Jungkook couldn’t move, couldn’t speak.
Her hands balled up into fists by her sides. “I was patient. I was understanding. I loved you.” She dug her nails into her palms, clenching her jaw. “But I was not going to let myself be manipulated by your insecurities. I was not about to lose myself to become an extension of you, Jeon Jungkook.”
Past tense.
“You… loved me?”
She might as well have stabbed him right through the heart.
A thundering pause.
Finally, she sighed. Her hands relaxed.
“When I came in here, I didn’t know if I wanted to run to you or slap you.”
She looked around, down at the crowd, up to the lights, to the bar, the tables, the people.
“Before you, all I had was a decent job. Not exciting, but good enough to enjoy the life I wanted. I had loose acquaintances and once-in-a-blue-moon friends. I had mediocre hobbies that I was okay at. Before you, that had been enough. This,” she breathed, indicating the people and the money being flaunted around like water during a rainstorm. “I didn’t know this. I didn’t know how lonely it was to be standing this high. I didn’t know… My acquaintances and few friends saw the life you gave me and faded away, no longer relating to the extravagance I was exposed to. My job became a forbidden topic for the mere crime that it was boring. My hobbies became childish to these refined eyes. Yet… I could live with all that. The life I wanted was the one I had with you. And… it turned out to be miserable.”
For the first time, Jungkook realized how much she lost loving him.
“I was miserable.”
She half-laughed, empty.
“But I loved you.”
Lowered her head.
“And I was so, so damn angry with you.”
She smacked the table with her palm, hard enough to make the people around them flash them a startled look. Her fingers tensed, cherry-red manicure flaring over the wood.
“Why didn’t you tell me?” This was the part Jungkook didn’t understand. His voice rose in both frustration and desperation. “Why didn’t you just blow up on me? Why didn’t you say something?”
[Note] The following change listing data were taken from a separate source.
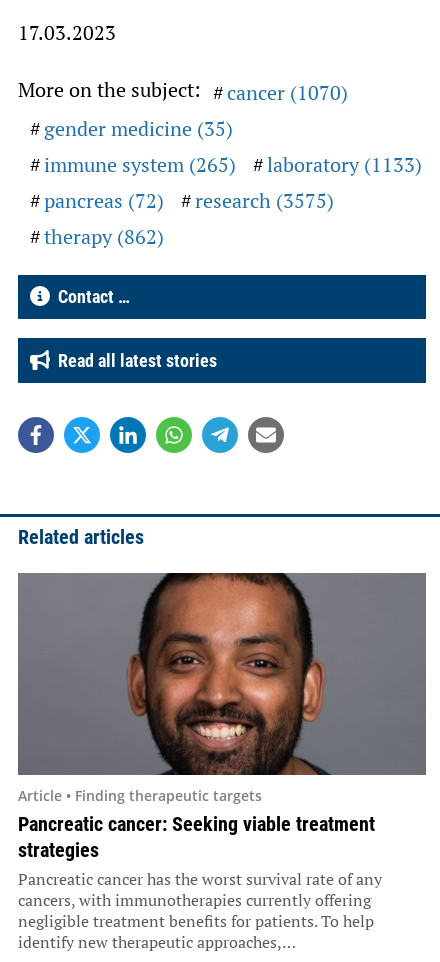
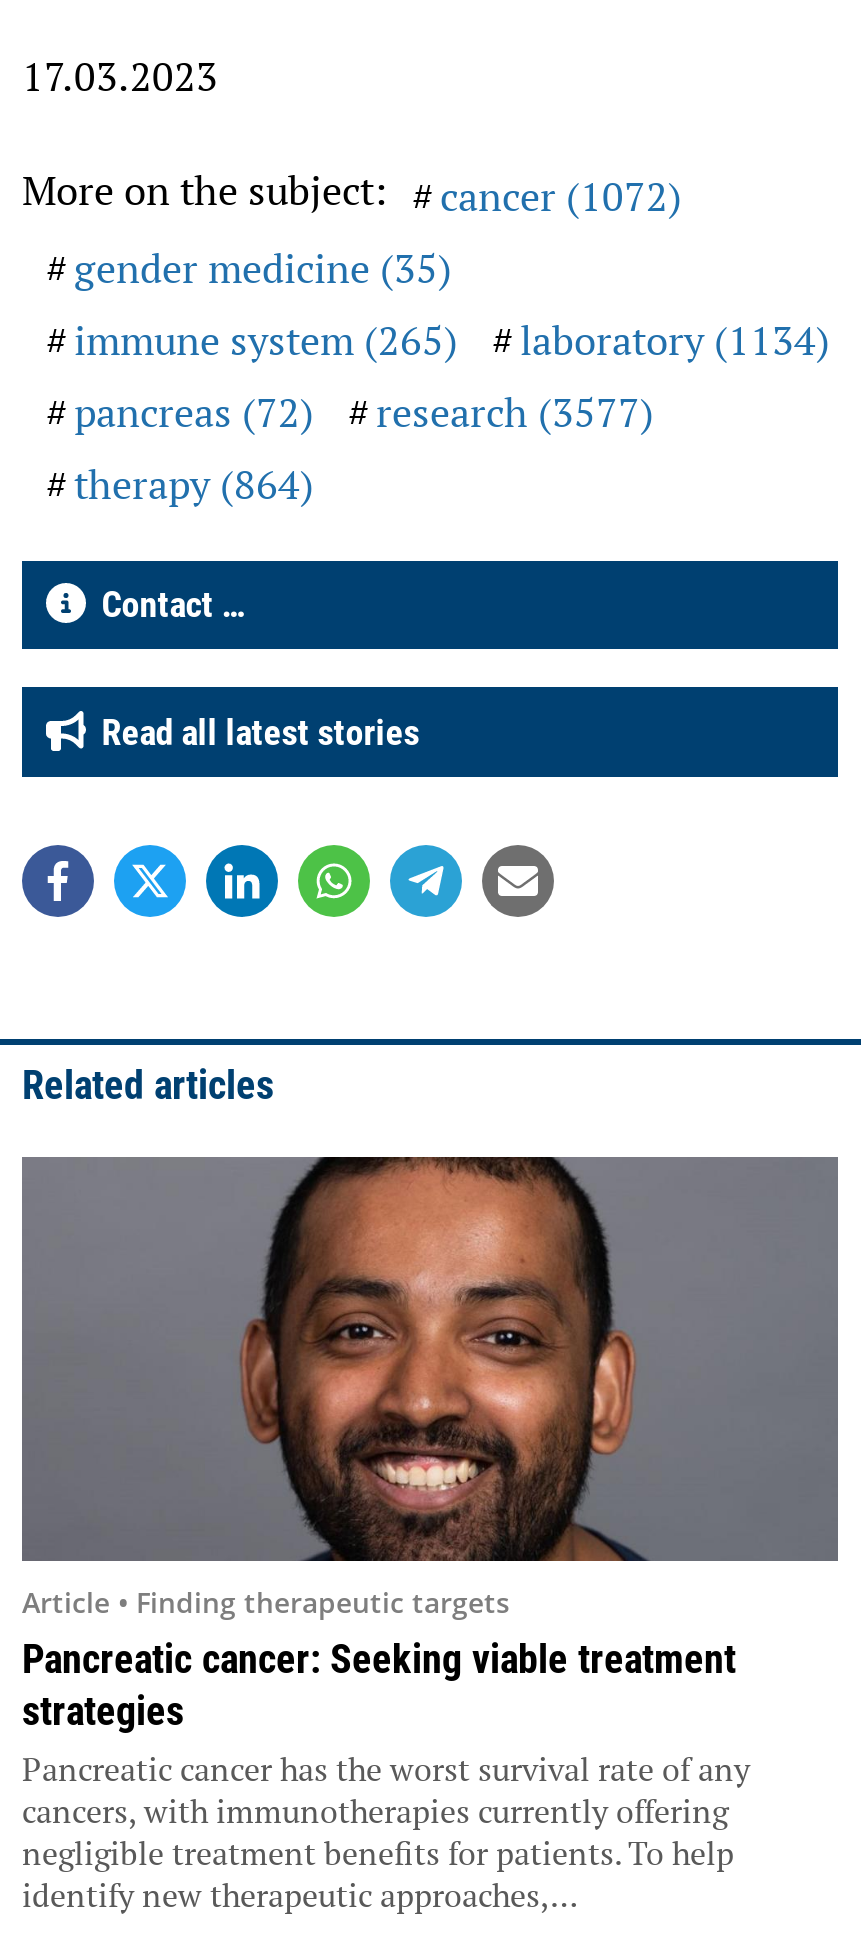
- More on the subject: cancer (1070)
+ More on the subject: cancer (1072)

- immune system (265) laboratory (1133)
+ immune system (265) laboratory (1134)

- pancreas (72) research (3575)
+ pancreas (72) research (3577)

- therapy (862)
+ therapy (864)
“Say what?” she snarled, snapping her head up, each word a bullet tearing through him. “Huh? No, don’t go? How dare you leave me, again? Create the war wounds right before we part? What good does all that do? Make us both upset right before you run off? Because you would anyway. You know you would, because you are stubborn and selfish and always doing what you need to do, putting me at the bottom of the list since I am capable… right? I can handle myself, right?”
He was rounding the table, knocking chairs aside. “You could have been angry at me. You just didn’t want to be!”
“Who wants to be angry? Don’t be ridiculous!”
“What, you were worried that you would no longer be the perfect girlfriend if you weren’t understanding?” he accused.
She looked livid. “Don’t you dare flip my consideration onto me.”
He stopped right in front of her, tension all over his neck and jaw. “It’s your fault too. I can’t change if you act like everything is fine!”
Her eyes widened. “Are you serious? I have to be the one to teach you not to be a fucking selfish prick and think about someone else for a change?” she hissed.
“How am I supposed to know?”
“Of course, you know!”
They were beginning to draw whispers and stunned faces but neither of them was backing down or ashamed enough. Or, perhaps, they were simply completely unaware of the disruption they were causing.
“You knew – no, you still know,” she snarled, jabbing him in the chest with a impeccably manicured finger. “You have never felt like you fit in with these people. That was why you tried so hard. That was why you took every opportunity to be a lapdog. That was why you dated me, because I am not privileged and enabled, that’s why you dragged me into your world and got paranoid when I wasn’t showing the same apprehensions as you, putting me in impossible positions and playing games, when we could have been teamed up against the world, when we could have been yin and yang, but all we were was a pair of damn cowards!”
His eyes went wide.
Fury laced in her helpless expression.
“You could have protected me. All you did was make me throw myself to the wolves to protect you!”
Her hands slammed into his chest and she shoved him, hard. He stumbled back, throwing his right arm out, knocking over a champagne flute and shattering it. Glass exploded onto the floor, delicate shards shooting out and catching the light, scattering into dust beneath designer feet.
People gasped and someone screamed at the unexpected noise.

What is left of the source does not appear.